Before-and-after page screenshots:
━━━━

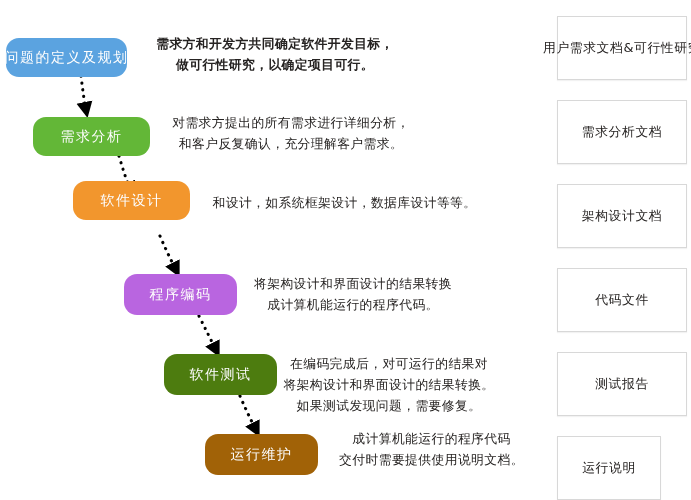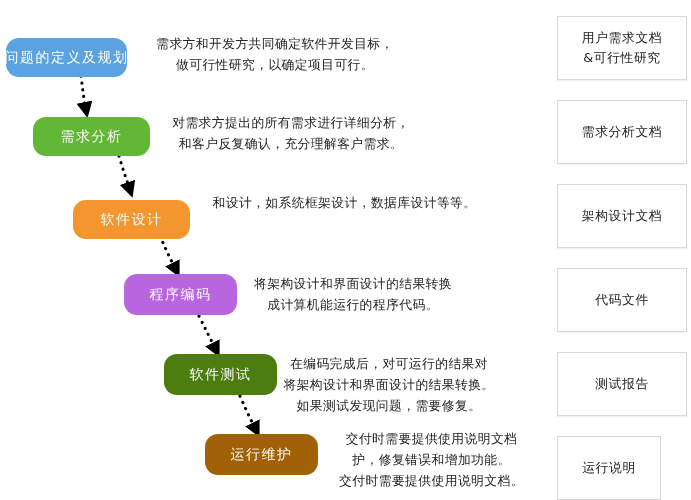"需求方和开发方共同确定软件开发目标，" div.desc { font-weight: none -> bold }
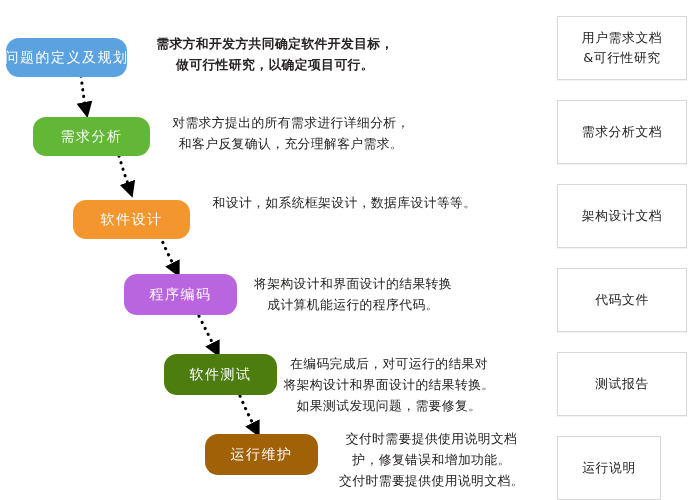"用户需求文档" .doc-box { flex-direction: column -> row }
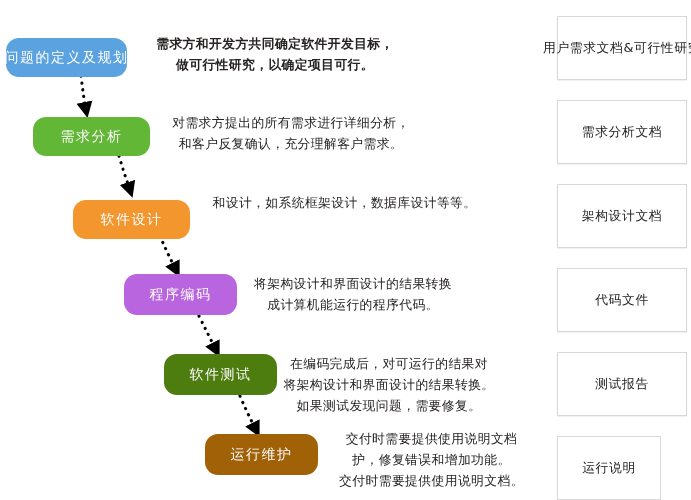"软件设计" div.stage { top: 200px -> 181px }
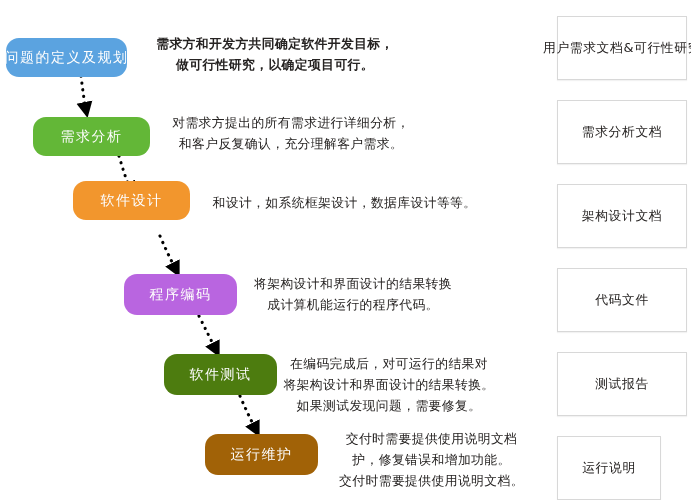"交付时需要提供使用说明文档" div { text: 交付时需要提供使用说明文档 -> 成计算机能运行的程序代码 }
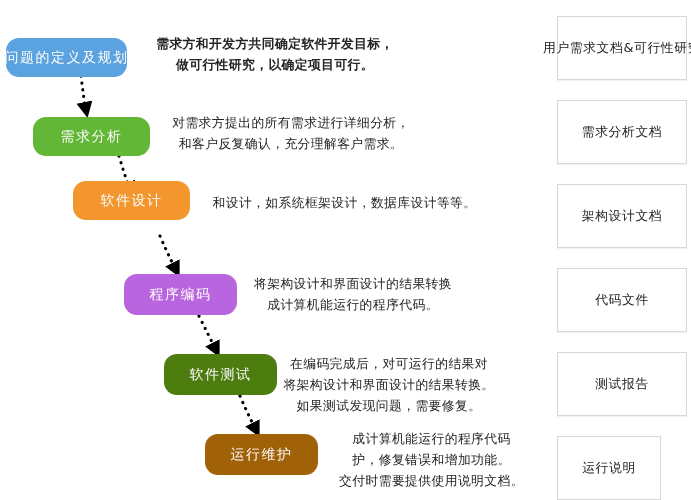"护，修复错误和增加功能。" div { html: <div>护，修复错误和增加功能。</div> -> none }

━━━━

→ WORK INSTRUCTIONS:
What you return must match the records line for line, with the pictures left out.

→ RESULT BELOW:
"需求方和开发方共同确定软件开发目标，" div.desc { font-weight: none -> bold }
"用户需求文档" .doc-box { flex-direction: column -> row }
"软件设计" div.stage { top: 200px -> 181px }
"交付时需要提供使用说明文档" div { text: 交付时需要提供使用说明文档 -> 成计算机能运行的程序代码 }
"护，修复错误和增加功能。" div { html: <div>护，修复错误和增加功能。</div> -> none }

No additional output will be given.